[Stored data entries]
╭──
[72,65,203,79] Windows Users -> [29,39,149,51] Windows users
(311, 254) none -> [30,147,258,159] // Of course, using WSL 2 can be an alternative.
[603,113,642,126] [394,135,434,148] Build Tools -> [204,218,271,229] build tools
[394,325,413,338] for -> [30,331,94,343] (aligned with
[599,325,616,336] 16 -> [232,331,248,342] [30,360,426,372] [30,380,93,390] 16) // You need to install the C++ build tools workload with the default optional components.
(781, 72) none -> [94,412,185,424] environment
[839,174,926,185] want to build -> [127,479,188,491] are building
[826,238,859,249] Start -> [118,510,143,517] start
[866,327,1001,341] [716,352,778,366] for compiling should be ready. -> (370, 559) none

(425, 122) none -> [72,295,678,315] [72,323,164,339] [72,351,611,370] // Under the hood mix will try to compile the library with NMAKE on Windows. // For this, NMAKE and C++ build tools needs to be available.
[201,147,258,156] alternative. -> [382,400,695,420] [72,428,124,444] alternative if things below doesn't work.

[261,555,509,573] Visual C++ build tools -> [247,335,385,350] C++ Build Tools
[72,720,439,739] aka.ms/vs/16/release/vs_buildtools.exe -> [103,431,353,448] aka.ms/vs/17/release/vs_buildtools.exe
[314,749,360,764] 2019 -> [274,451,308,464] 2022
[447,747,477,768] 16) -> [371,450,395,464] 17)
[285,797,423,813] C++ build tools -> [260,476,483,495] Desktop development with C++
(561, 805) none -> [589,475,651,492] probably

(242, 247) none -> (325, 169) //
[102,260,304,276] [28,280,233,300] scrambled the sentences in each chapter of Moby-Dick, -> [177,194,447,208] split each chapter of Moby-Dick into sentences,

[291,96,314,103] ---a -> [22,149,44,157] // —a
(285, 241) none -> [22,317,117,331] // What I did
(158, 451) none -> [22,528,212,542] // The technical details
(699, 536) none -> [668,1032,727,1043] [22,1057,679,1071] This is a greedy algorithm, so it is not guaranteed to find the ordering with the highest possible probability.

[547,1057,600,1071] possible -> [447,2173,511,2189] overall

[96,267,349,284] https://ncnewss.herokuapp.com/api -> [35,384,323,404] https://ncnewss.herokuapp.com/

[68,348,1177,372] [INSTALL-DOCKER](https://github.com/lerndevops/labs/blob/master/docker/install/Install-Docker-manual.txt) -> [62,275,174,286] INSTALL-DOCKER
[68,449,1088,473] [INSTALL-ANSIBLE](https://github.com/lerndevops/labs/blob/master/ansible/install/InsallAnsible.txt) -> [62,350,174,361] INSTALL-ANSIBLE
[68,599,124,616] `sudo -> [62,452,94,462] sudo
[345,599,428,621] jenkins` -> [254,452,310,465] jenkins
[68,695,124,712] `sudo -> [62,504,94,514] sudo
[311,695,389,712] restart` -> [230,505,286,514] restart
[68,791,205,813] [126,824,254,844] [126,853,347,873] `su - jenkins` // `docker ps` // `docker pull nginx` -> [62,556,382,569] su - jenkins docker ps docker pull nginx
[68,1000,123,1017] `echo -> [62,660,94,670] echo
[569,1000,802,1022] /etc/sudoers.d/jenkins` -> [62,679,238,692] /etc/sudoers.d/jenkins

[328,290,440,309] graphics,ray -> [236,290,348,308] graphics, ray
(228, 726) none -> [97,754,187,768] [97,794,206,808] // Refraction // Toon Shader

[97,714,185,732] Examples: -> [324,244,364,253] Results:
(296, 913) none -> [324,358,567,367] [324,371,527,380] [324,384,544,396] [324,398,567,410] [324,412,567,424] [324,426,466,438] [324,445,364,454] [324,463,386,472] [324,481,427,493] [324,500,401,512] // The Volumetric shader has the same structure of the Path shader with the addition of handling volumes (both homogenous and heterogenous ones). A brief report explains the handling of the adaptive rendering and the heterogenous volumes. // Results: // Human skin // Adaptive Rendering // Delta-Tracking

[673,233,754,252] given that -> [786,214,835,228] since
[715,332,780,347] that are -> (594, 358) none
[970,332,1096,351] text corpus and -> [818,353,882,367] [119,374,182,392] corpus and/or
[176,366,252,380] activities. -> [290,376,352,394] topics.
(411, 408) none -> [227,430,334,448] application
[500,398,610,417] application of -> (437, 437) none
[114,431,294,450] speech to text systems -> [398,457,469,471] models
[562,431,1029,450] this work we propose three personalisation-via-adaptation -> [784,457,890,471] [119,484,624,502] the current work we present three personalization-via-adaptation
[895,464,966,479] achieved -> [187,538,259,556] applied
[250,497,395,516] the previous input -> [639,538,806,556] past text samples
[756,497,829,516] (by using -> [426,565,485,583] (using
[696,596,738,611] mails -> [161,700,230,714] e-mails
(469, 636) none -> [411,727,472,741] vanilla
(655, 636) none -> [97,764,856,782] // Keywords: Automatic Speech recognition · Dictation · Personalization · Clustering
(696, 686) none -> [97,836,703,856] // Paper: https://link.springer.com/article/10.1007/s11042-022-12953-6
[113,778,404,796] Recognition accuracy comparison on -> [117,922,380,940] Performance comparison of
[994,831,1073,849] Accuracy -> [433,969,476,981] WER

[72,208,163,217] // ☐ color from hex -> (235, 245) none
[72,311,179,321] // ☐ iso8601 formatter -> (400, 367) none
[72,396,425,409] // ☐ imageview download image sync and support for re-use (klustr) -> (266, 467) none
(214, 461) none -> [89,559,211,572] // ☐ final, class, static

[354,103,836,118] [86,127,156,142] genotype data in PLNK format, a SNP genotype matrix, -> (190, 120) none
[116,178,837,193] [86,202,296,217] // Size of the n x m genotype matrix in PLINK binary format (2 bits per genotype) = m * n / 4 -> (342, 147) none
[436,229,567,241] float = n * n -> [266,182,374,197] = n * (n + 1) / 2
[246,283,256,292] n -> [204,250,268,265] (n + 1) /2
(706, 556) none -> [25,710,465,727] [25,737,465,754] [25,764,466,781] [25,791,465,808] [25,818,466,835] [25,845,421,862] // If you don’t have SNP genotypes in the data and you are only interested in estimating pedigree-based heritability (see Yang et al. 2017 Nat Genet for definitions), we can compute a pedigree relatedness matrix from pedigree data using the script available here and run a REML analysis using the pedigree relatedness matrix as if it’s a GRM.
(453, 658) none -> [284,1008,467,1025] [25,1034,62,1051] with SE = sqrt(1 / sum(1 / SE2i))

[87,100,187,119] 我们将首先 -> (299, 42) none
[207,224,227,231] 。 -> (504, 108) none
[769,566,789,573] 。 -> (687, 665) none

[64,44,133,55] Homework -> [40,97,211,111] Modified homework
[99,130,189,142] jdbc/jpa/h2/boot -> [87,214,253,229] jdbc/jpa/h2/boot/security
╰──
From the line that has "[599,325,616,336] 16 ->" through the line that has "[866,327,1001,341] [716,352,778,366] for", copy every line exactly as it appears above, and leave out all others.

RESPONSE BELOW =>
[599,325,616,336] 16 -> [232,331,248,342] [30,360,426,372] [30,380,93,390] 16) // You need to install the C++ build tools workload with the default optional components.
(781, 72) none -> [94,412,185,424] environment
[839,174,926,185] want to build -> [127,479,188,491] are building
[826,238,859,249] Start -> [118,510,143,517] start
[866,327,1001,341] [716,352,778,366] for compiling should be ready. -> (370, 559) none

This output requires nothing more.